Exercise instructions — Beginning at the line with "color: #404040 ->", please repeat each line exactly through the end of the records below, including that first line and the last, but no pictures.

━━━━━ Material for this exercise

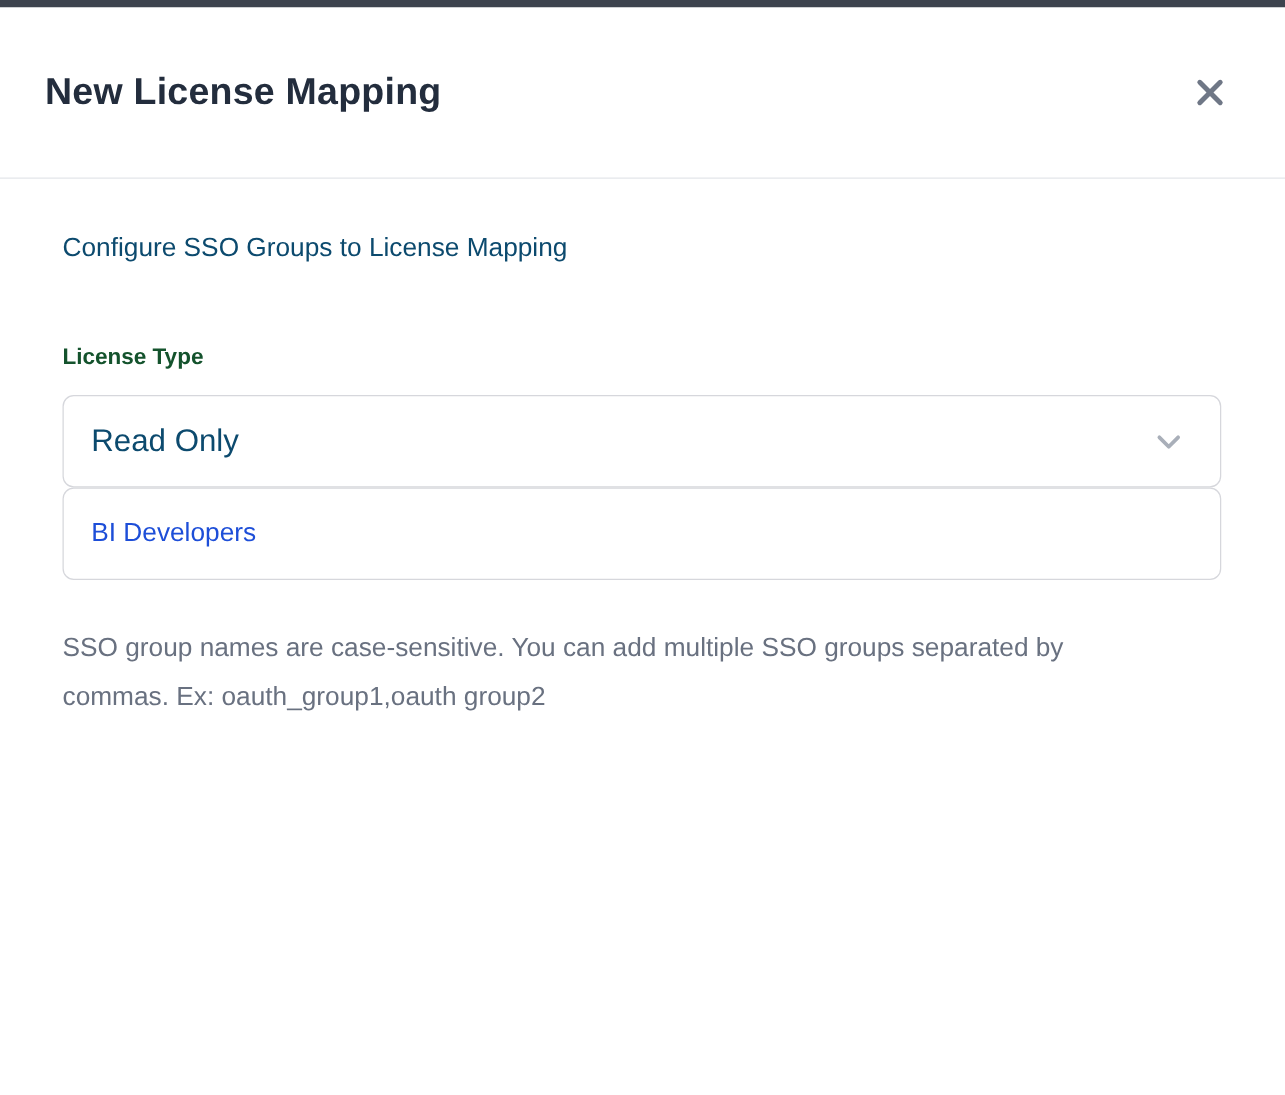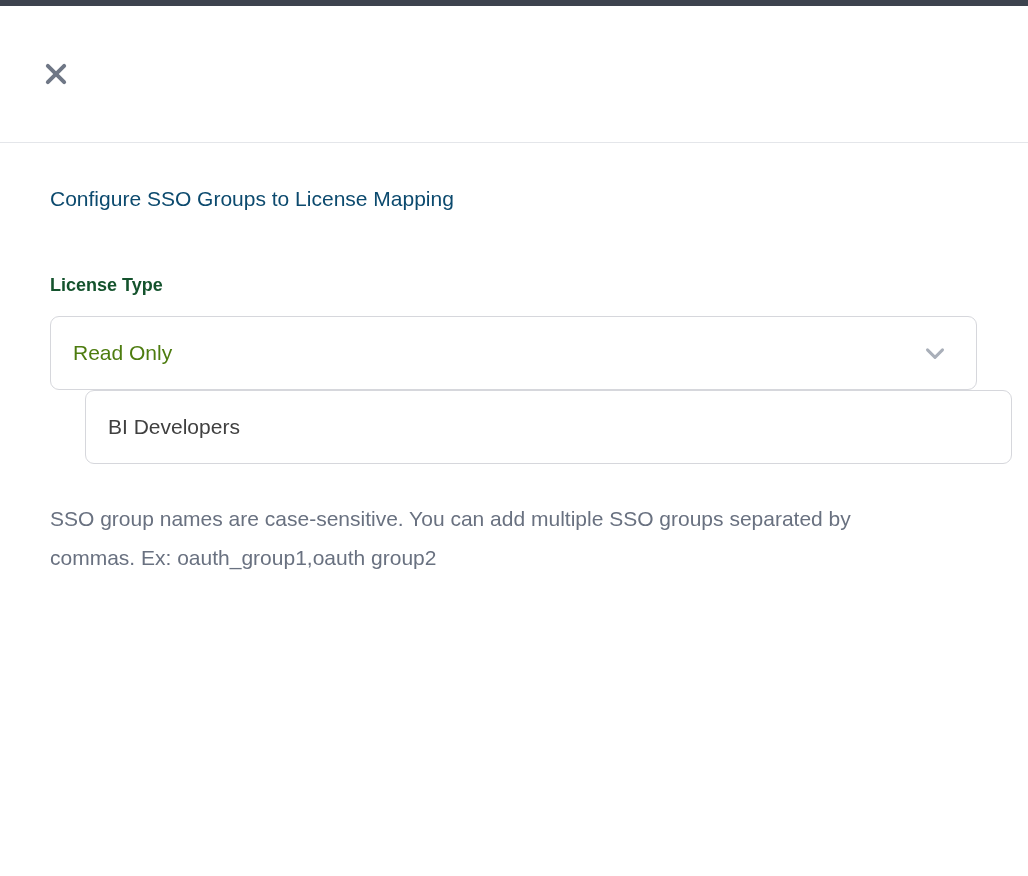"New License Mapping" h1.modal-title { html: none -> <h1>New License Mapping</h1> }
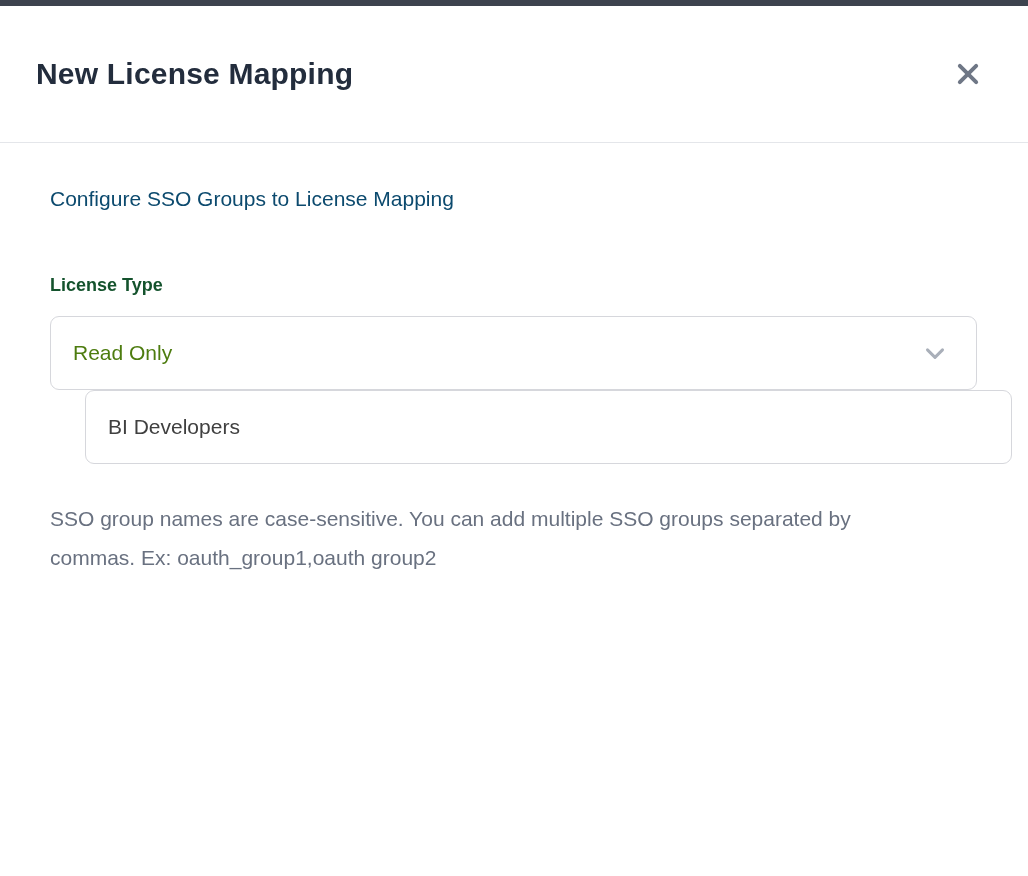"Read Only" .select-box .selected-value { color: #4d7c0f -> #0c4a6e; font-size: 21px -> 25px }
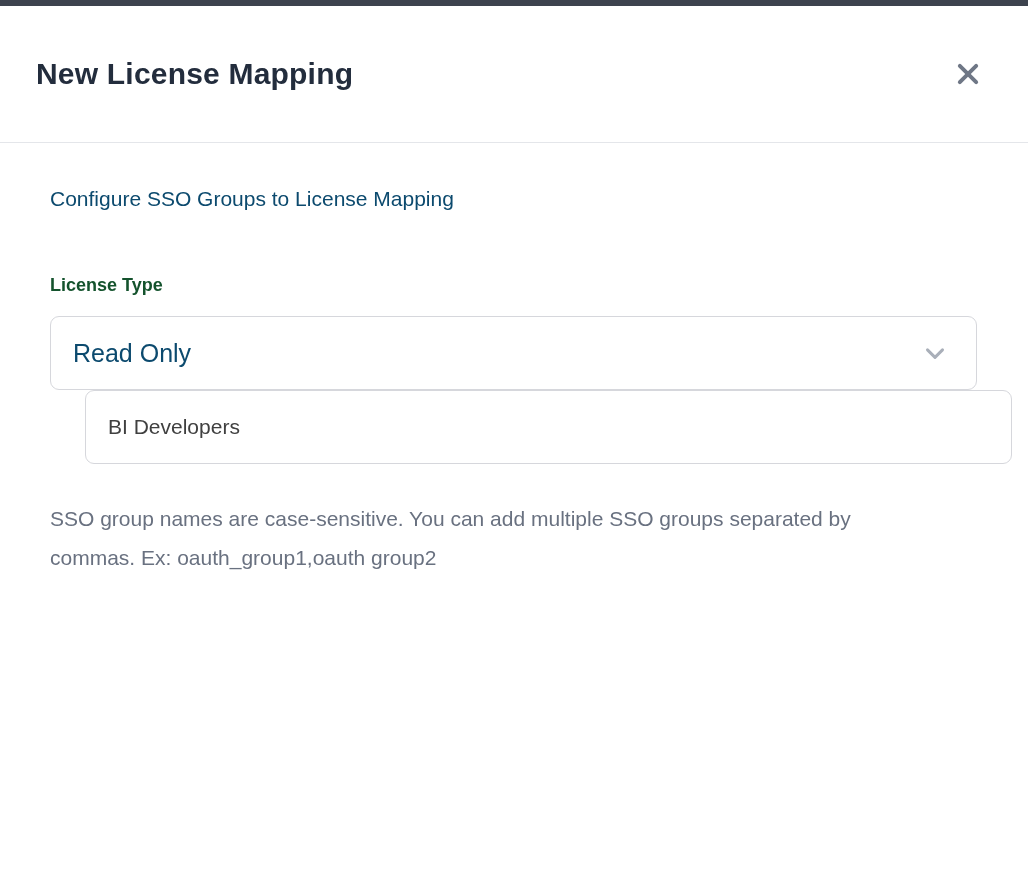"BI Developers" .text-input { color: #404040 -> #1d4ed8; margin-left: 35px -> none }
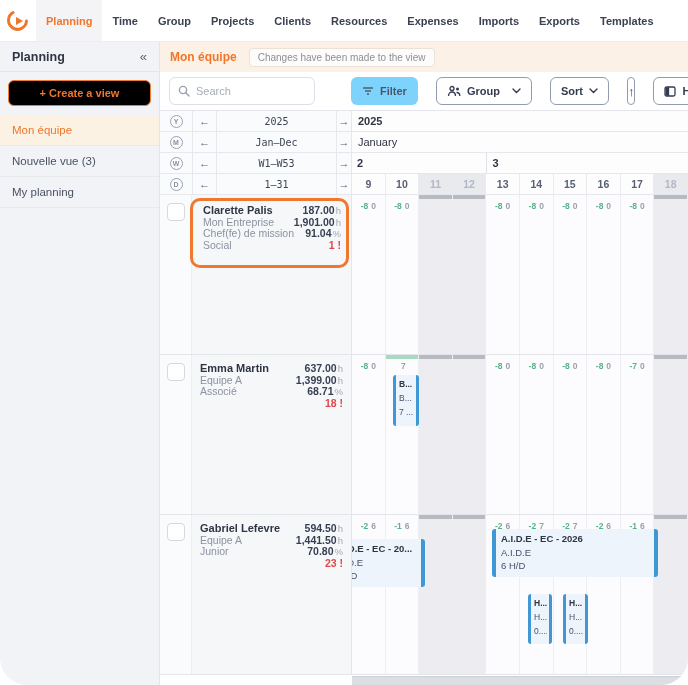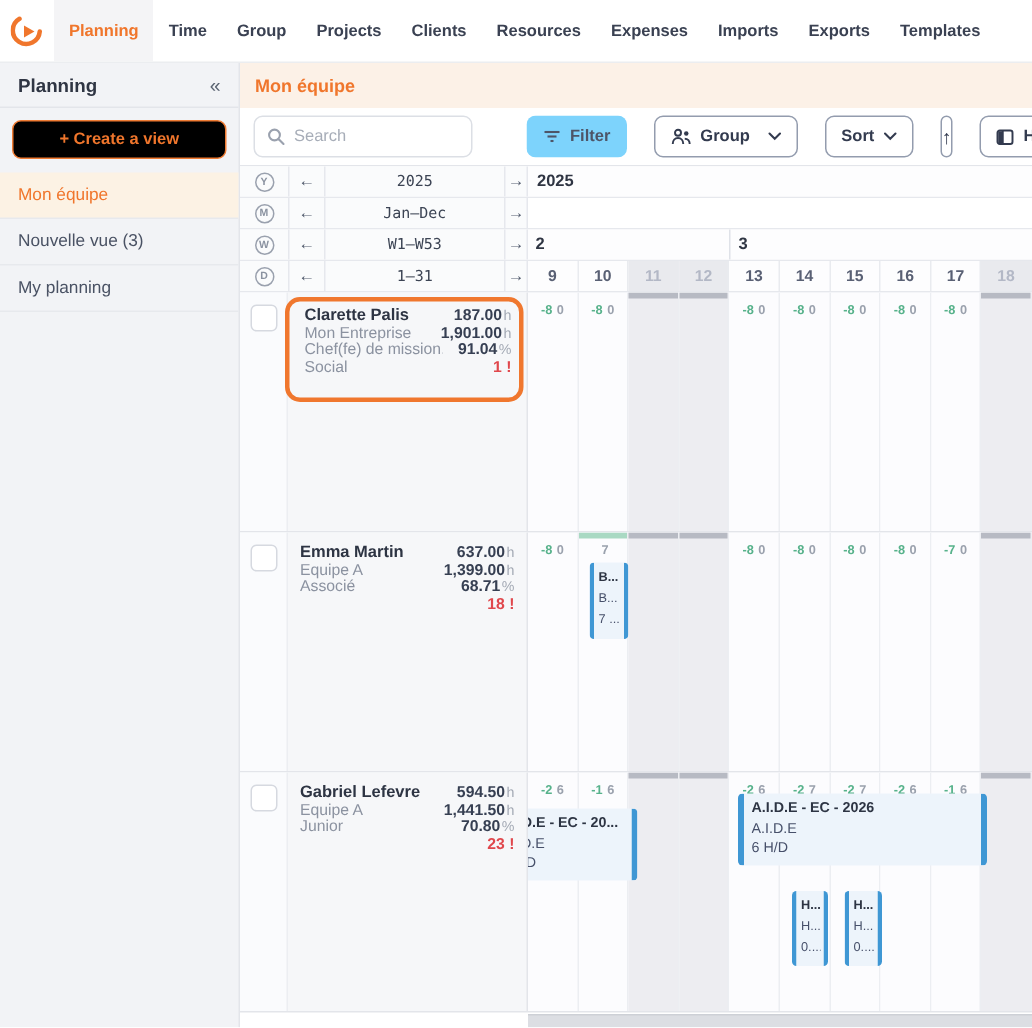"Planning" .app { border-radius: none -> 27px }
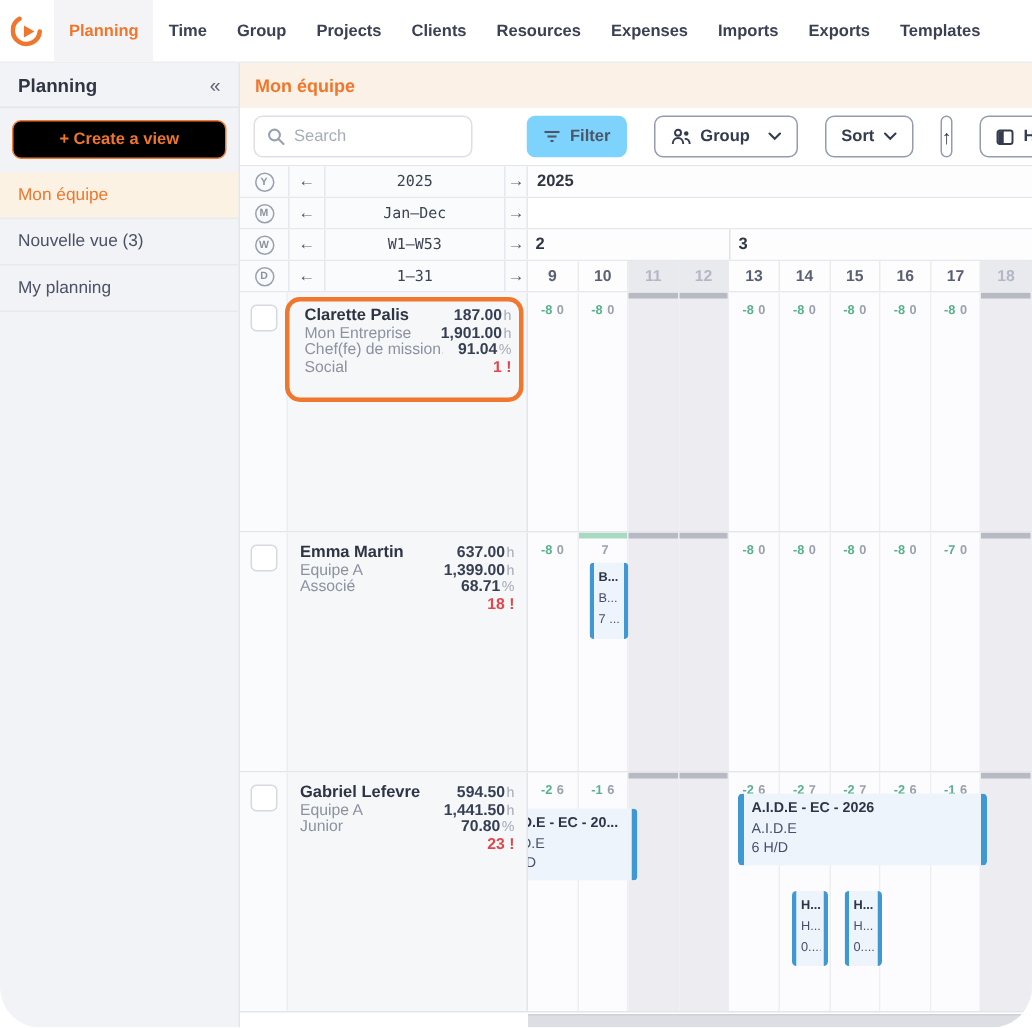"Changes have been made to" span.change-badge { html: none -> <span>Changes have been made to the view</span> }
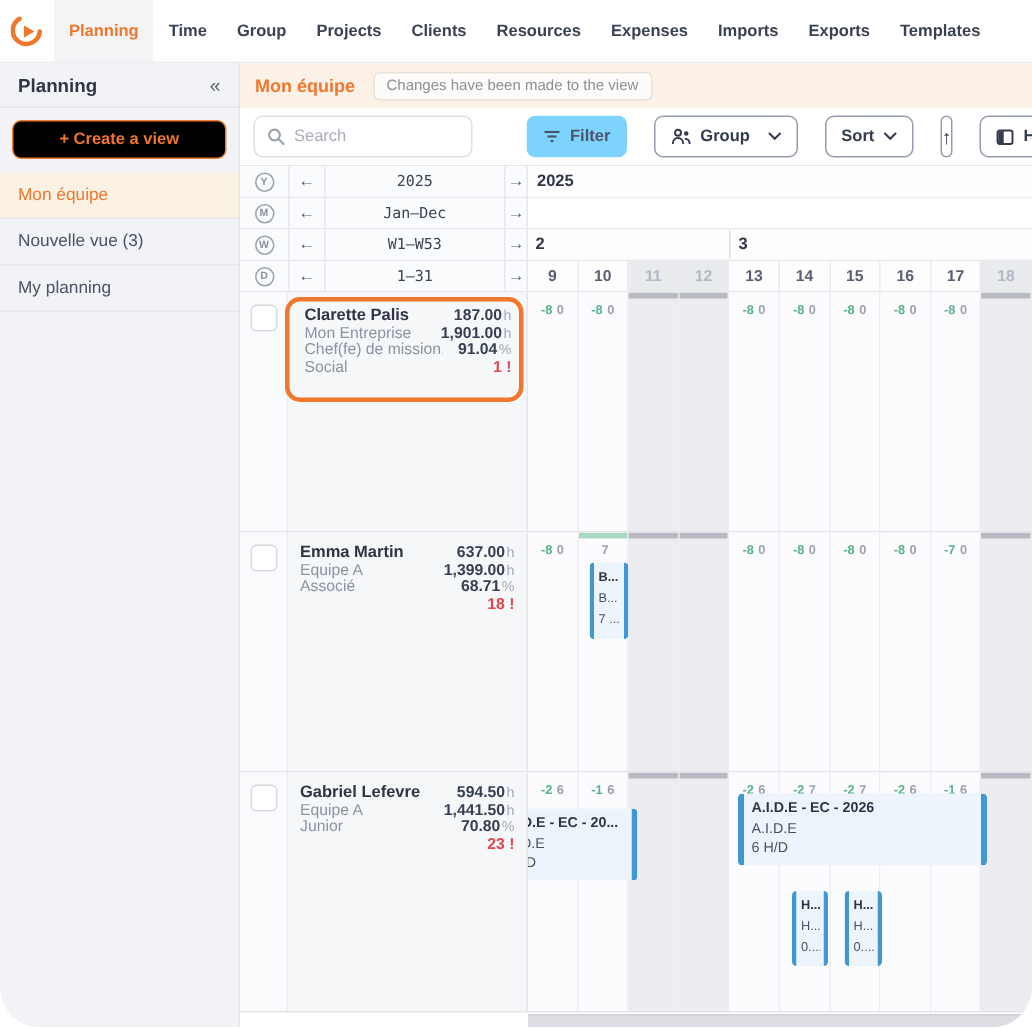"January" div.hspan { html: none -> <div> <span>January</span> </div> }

━━━━━━━━━━

Expected output —
"BI Developers" .text-input { color: #404040 -> #1d4ed8; margin-left: 35px -> none }
"Planning" .app { border-radius: none -> 27px }
"Changes have been made to" span.change-badge { html: none -> <span>Changes have been made to the view</span> }
"January" div.hspan { html: none -> <div> <span>January</span> </div> }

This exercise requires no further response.